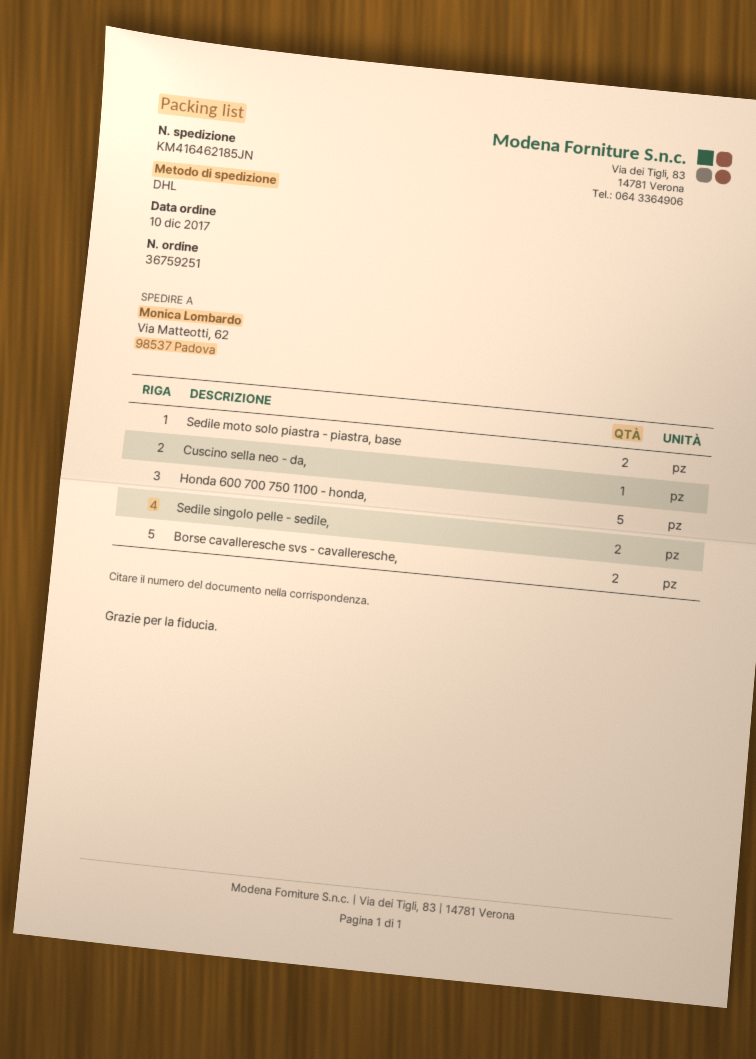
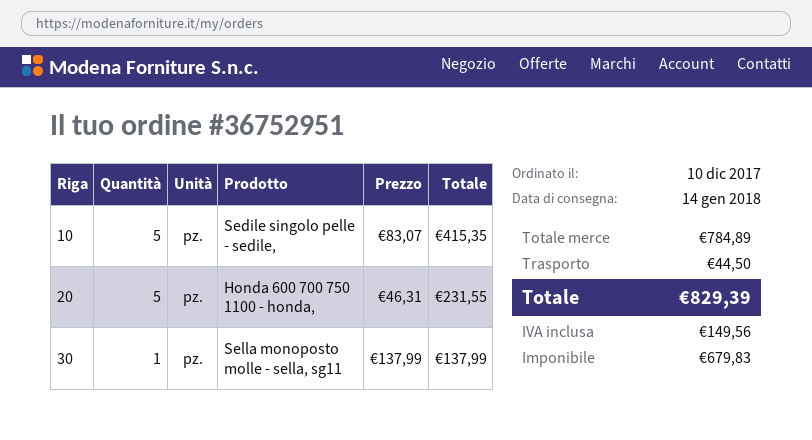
order number: 36759251 -> 36752951
Sedile moto solo piastra - piastra, base: 2 -> none
Cuscino sella neo - da,: 1 -> none
Sedile singolo pelle - sedile,: 2 -> 5
Borse cavalleresche svs - cavalleresche,: 2 -> none
Sella monoposto molle - sella, sg11: none -> 1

-*-*-

▶ [Instructions for the task]:
Output every entry exactly as given; pictures are not part of the copy.

▶ [Result below]:
order number: 36759251 -> 36752951
Sedile moto solo piastra - piastra, base: 2 -> none
Cuscino sella neo - da,: 1 -> none
Sedile singolo pelle - sedile,: 2 -> 5
Borse cavalleresche svs - cavalleresche,: 2 -> none
Sella monoposto molle - sella, sg11: none -> 1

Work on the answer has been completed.